------ GIVEN ENTRIES ------

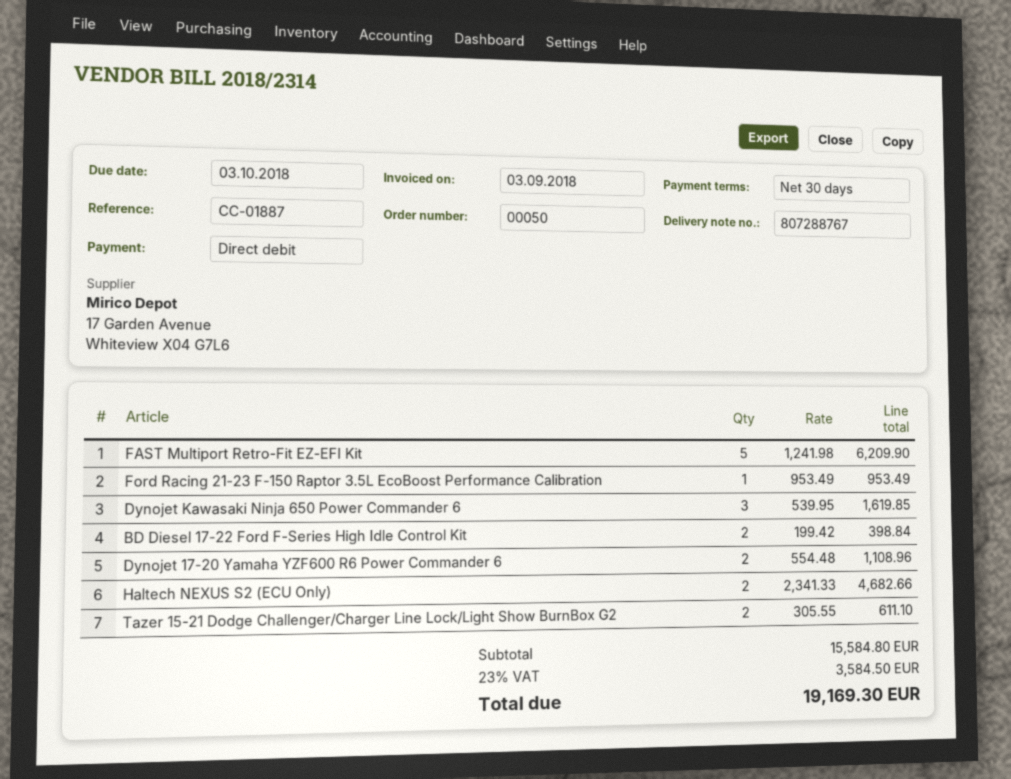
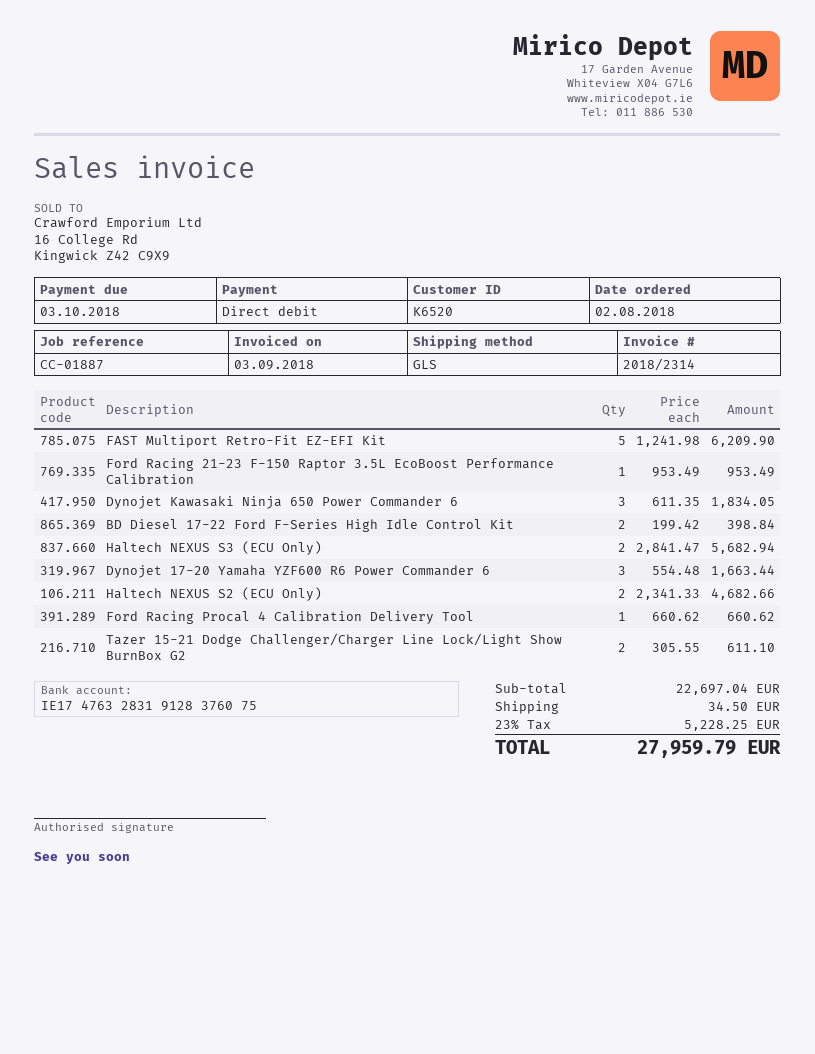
Dynojet Kawasaki Ninja 650 Power Commander 6: 3 x 539.95 = 1619.85 -> 3 x 611.35 = 1834.05
Dynojet 17-20 Yamaha YZF600 R6 Power Commander 6: 2 x 554.48 = 1108.96 -> 3 x 554.48 = 1663.44
Haltech NEXUS S3 (ECU Only): none -> 2 x 2841.47 = 5682.94
Ford Racing Procal 4 Calibration Delivery Tool: none -> 1 x 660.62 = 660.62
subtotal: 15584.80 -> 22697.04
shipping: none -> 34.50
tax: 23% = 3584.50 -> 23% = 5228.25
total: 19169.30 -> 27959.79

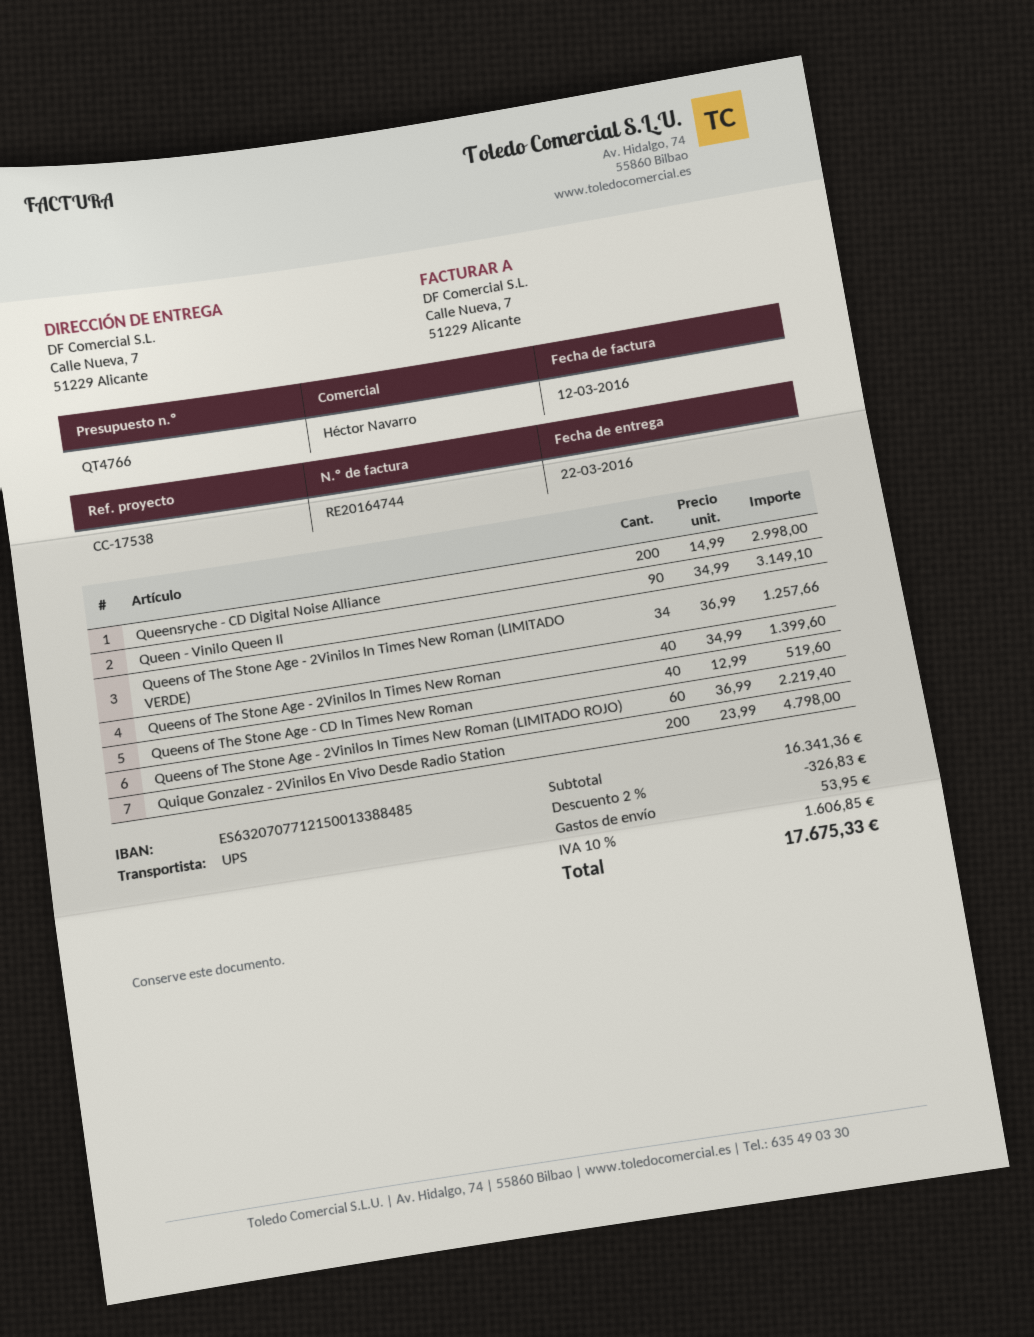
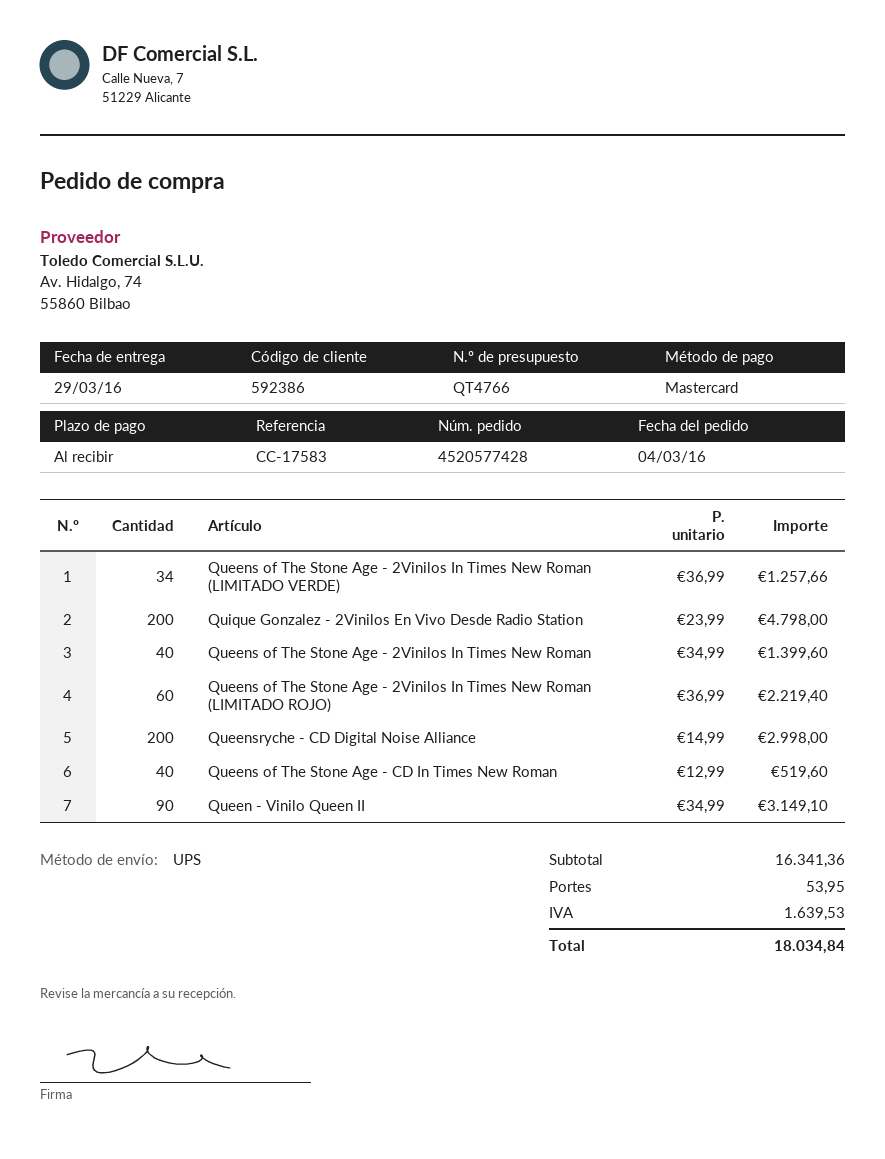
delivery date: 2016-03-22 -> 2016-03-29
reference: CC-17538 -> CC-17583
discount: 2% = 326.83 -> none
tax: 1606.85 -> 1639.53
total: 17675.33 -> 18034.84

------

**WHAT YOU NEED TO DO:** Leave the pictures aside and print exactly, and only, the lines from the one with "shipping: none -> 34.50" through the end of the data, both included.

**REPLY TO THE EXERCISE:**
shipping: none -> 34.50
tax: 23% = 3584.50 -> 23% = 5228.25
total: 19169.30 -> 27959.79

delivery date: 2016-03-22 -> 2016-03-29
reference: CC-17538 -> CC-17583
discount: 2% = 326.83 -> none
tax: 1606.85 -> 1639.53
total: 17675.33 -> 18034.84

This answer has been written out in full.